* **DATASET ENTRIES**
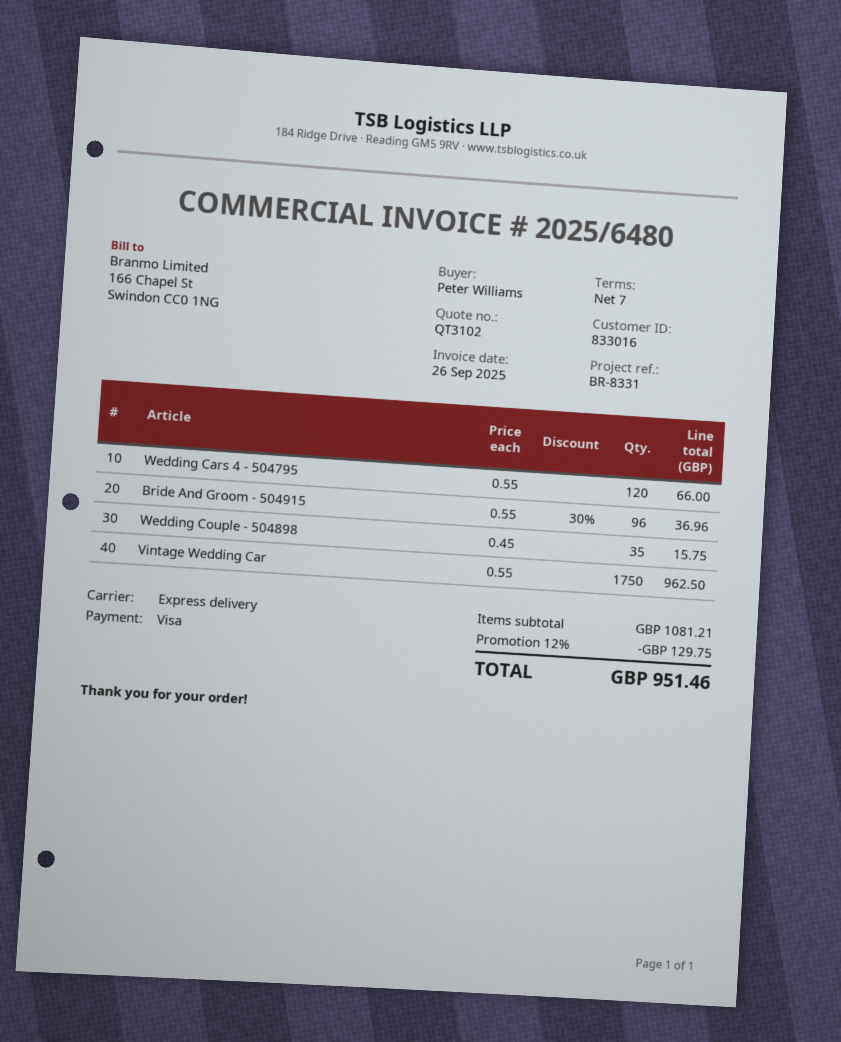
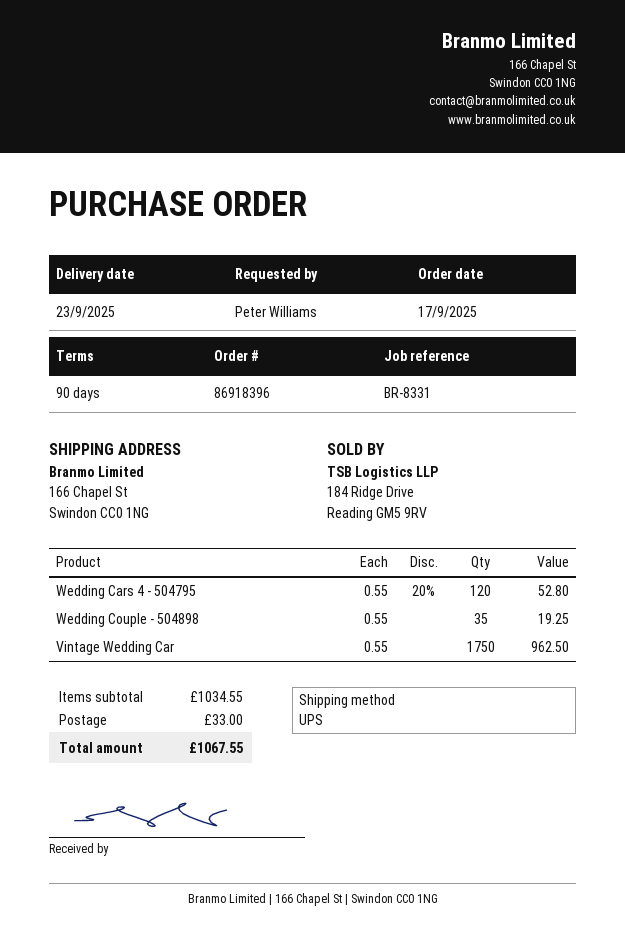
payment terms: 7 days -> 90 days
shipping method: express -> UPS
Wedding Cars 4 - 504795: 120 x 0.55 = 66.00 -> 120 x 0.55 - 20% = 52.80
Bride And Groom - 504915: 96 x 0.55 - 30% = 36.96 -> none
Wedding Couple - 504898: 35 x 0.45 = 15.75 -> 35 x 0.55 = 19.25
subtotal: 1081.21 -> 1034.55
discount: 12% = 129.75 -> none
shipping: none -> 33.00
total: 951.46 -> 1067.55

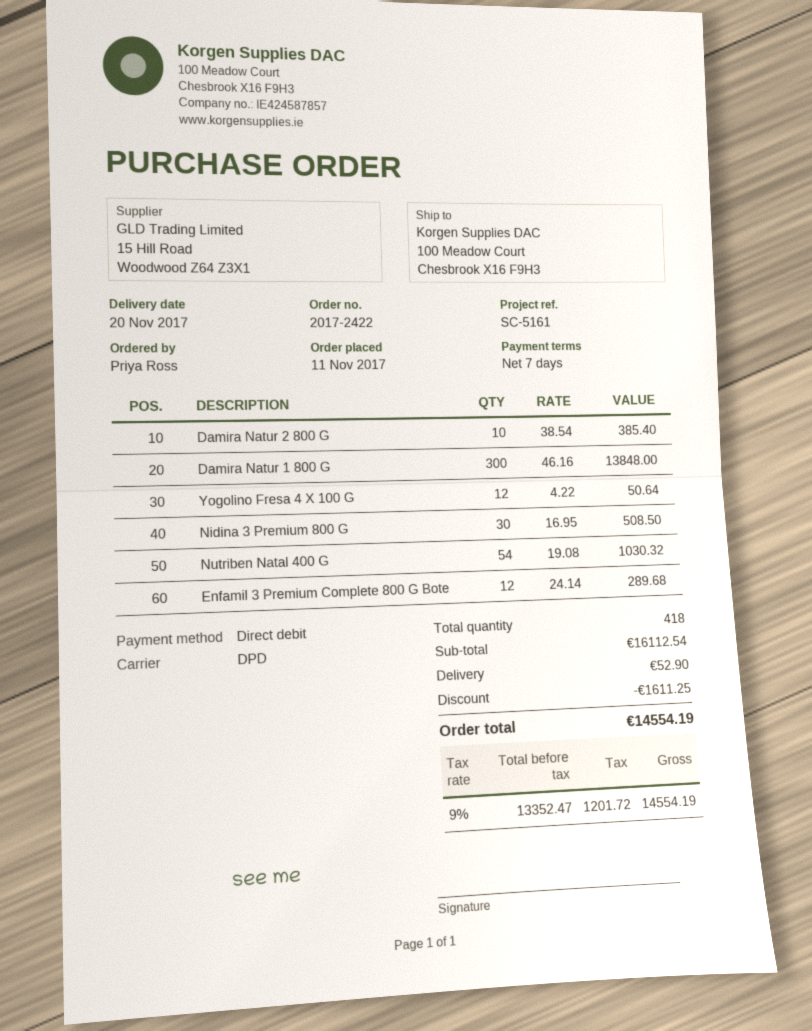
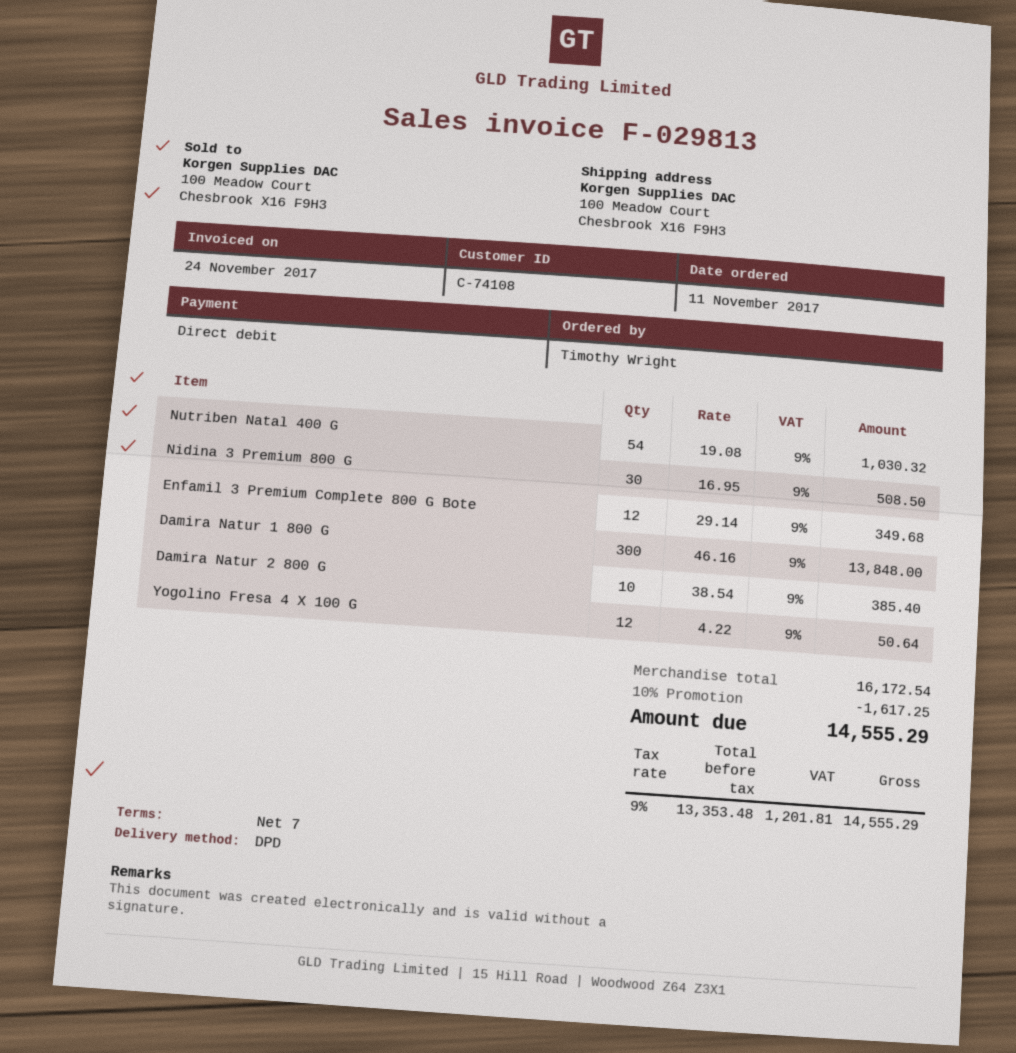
ordered by: Priya Ross -> Timothy Wright
Enfamil 3 Premium Complete 800 G Bote: 12 x 24.14 = 289.68 -> 12 x 29.14 = 349.68
subtotal: 16112.54 -> 16172.54
discount: 1611.25 -> 1617.25
shipping: 52.90 -> none
net: 13352.47 -> 13353.48
tax: 9% = 1201.72 -> 9% = 1201.81
total: 14554.19 -> 14555.29

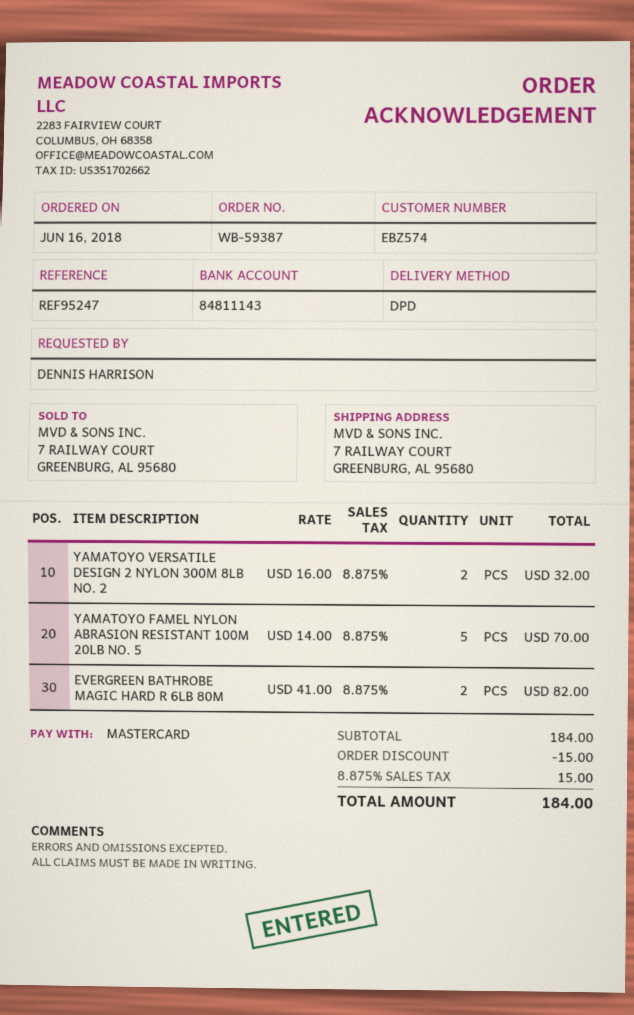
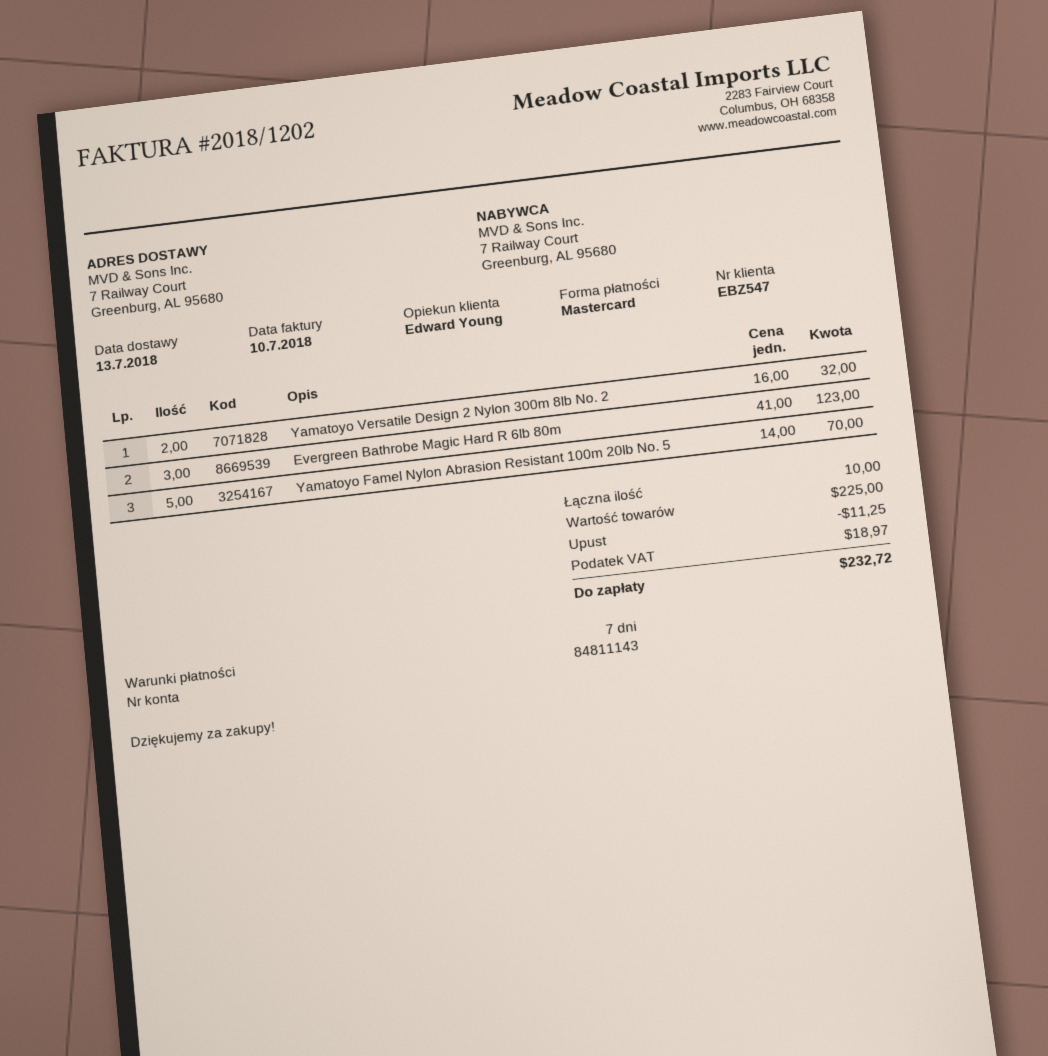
customer number: EBZ574 -> EBZ547
EVERGREEN BATHROBE MAGIC HARD R 6LB 80M: 2 x 41.00 = 82.00 -> 3 x 41.00 = 123.00
subtotal: 184.00 -> 225.00
discount: 15.00 -> 11.25
tax: 15.00 -> 18.97
total: 184.00 -> 232.72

* **WORK INSTRUCTION**
Return all lines in the data that include the word "subtotal".

* **FINISHED EXERCISE**
subtotal: 1081.21 -> 1034.55
subtotal: 16112.54 -> 16172.54
subtotal: 184.00 -> 225.00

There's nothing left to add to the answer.